One approach to getting nonroutine work accomplished is to have it performed within a particular unit. A unit is a component of the maintenance division that responds to agency-generated work requests. It has the benefit of being familiar with agency facilities, grounds, and equipment and their respective maintenance needs. A unit could be a complete area or building with a crew that is responsible for all maintenance operations within that area. For example, a park maintenance unit may be responsible for mowing, trash removal, equipment repair, irrigation system repair, horticulture maintenance, and so on.
The advantages to a unit approach to work assignments include employees becoming familiar with maintenance of particular facility areas and ease of determining responsibilities. This type of system also breeds a high level of loyalty and pride within the unit. On the downside, employees need to learn a variety of jobs, supervisors must have diverse capacities to oversee work and equipment, and a unit approach may not make the most efficient use of expensive equipment.
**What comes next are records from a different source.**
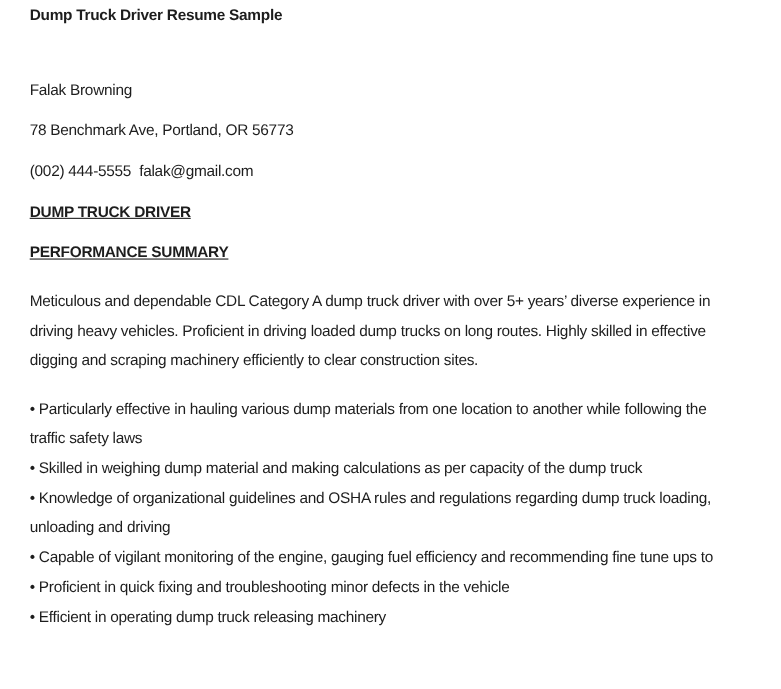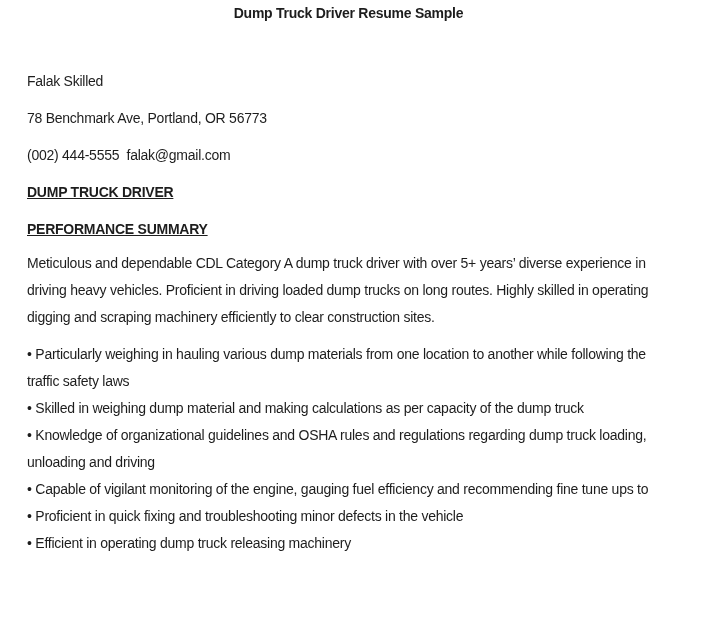--- a/index.html
+++ b/index.html
@@ -23,7 +23,6 @@
     padding-top: 0;
   }
   .doc-title {
-    text-align: center;
     font-weight: 700;
     margin: 0 0 41px 0;
     white-space: pre;

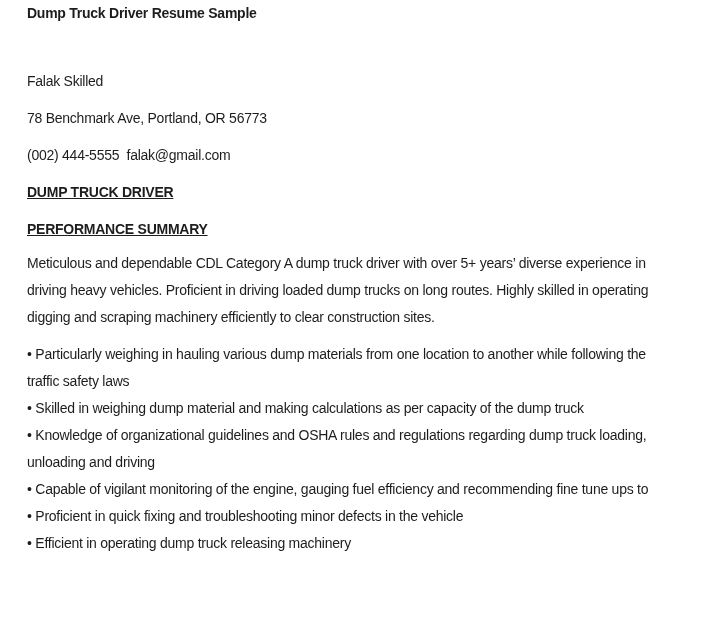--- a/index.html
+++ b/index.html
@@ -49,7 +49,7 @@
 
   <div class="doc-title">Dump Truck Driver Resume Sample</div>
 
-  <div class="p">Falak Skilled</div>
+  <div class="p">Falak Browning</div>
 
   <div class="p">78 Benchmark Ave, Portland, OR 56773</div>
 

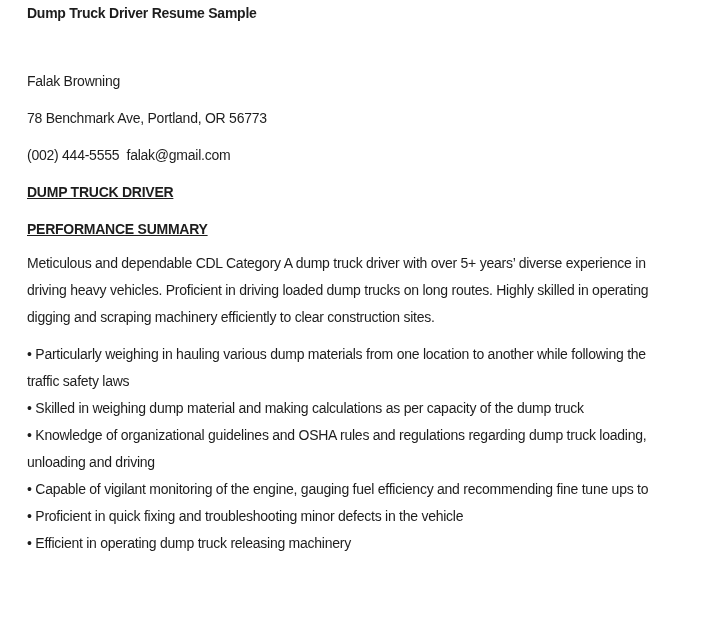--- a/index.html
+++ b/index.html
@@ -38,7 +38,7 @@
   }
   .mb10 { margin-bottom: 10px; }
   .mb0  { margin-bottom: 0; }
-  .lines { margin: 7px 0 10px 0; }
+  .lines { margin: 17px 0 10px 0; }
   .lines.mb0 { margin-bottom: 0; }
   .lines .line { white-space: pre; }
 </style>

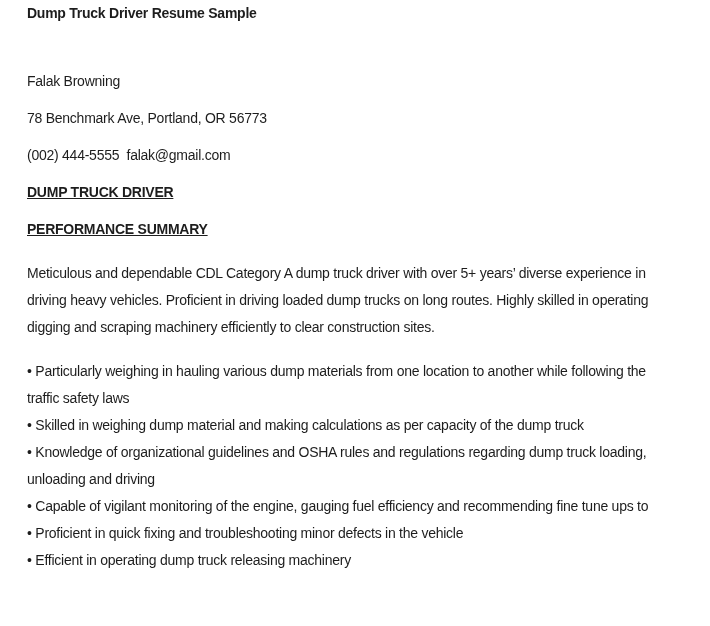--- a/index.html
+++ b/index.html
@@ -61,7 +61,7 @@
 
   <div class="lines mb10">
       <div class="line">Meticulous and dependable CDL Category A dump truck driver with over 5+ years’ diverse experience in</div>
-      <div class="line">driving heavy vehicles. Proficient in driving loaded dump trucks on long routes. Highly skilled in operating</div>
+      <div class="line">driving heavy vehicles. Proficient in driving loaded dump trucks on long routes. Highly skilled in effective</div>
       <div class="line">digging and scraping machinery efficiently to clear construction sites.</div>
     </div>
 

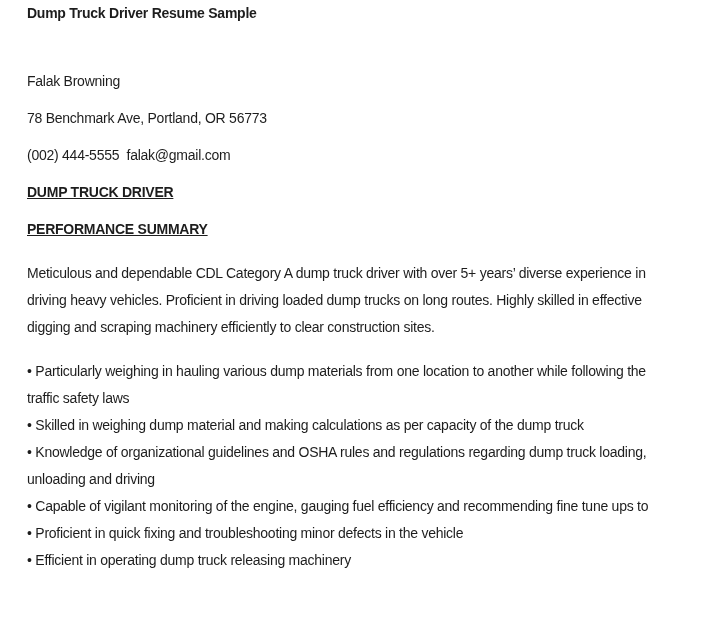--- a/index.html
+++ b/index.html
@@ -67,7 +67,7 @@
 
 
   <div class="lines mb0">
-      <div class="line">• Particularly weighing in hauling various dump materials from one location to another while following the</div>
+      <div class="line">• Particularly effective in hauling various dump materials from one location to another while following the</div>
       <div class="line">traffic safety laws</div>
       <div class="line">• Skilled in weighing dump material and making calculations as per capacity of the dump truck</div>
       <div class="line">• Knowledge of organizational guidelines and OSHA rules and regulations regarding dump truck loading,</div>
Specialized crews consist of people who are trained to have specific skills. Examples of specialized crews include tree surgeons, mechanics, carpenters, locksmiths, plumbers and electricians. Because of their experience or certification, they are considered experts and their work is expected to be of the highest quality. These specialists could be the only ones who can competently complete a particular task. Large recreation agencies may have enough specialty work to keep these types of employees busy.
Specialized crews could be scheduled to move from one area or facility to another to perform their specialized work. The advantages of this system are that crews become extremely proficient at their work, expensive equipment is used efficiently, and the chance of accidents is less because of workers' experience and knowledge. Some disadvantages are that repetition of work tends to create boredom and mediocre work, and the assignment of a specialized crew to a variety of locations results in time lost for travel.
Depending on the management structure of certain agencies, some nonroutine work cannot be completed by internal maintenance staff. Recreation facility staff may not have the expertise to perform some facility maintenance needs. When this occurs, arrangements can be made with outside contractors to perform the work. These arrangements should always be completed through a formal arrangement. Special attention should be given to the contract to make sure the task is described so that there can be no mistakes or communication breakdowns. When work is contracted out, it is advisable to provide agency supervision of the task to make sure that the work is accomplished.
Contracting is frequently used by recreation agencies when a task cannot be accomplished internally, it requires specialized employees, or it is simply more efficient to contract out. The advantages of contracting out certain tasks include well-trained workers, no capital investment in equipment, no in-house personnel problems such as unqualified staff, appropriate insurance protection carried by the contractor, and decreased workload for in-house maintenance staff. On the other hand, there are some disadvantages for contracting out maintenance, including loss of control of when and how work is completed, higher costs, less vested interest in the facility and operations by external employees, and potential difficulty in coordinating contractor's time with facility usage.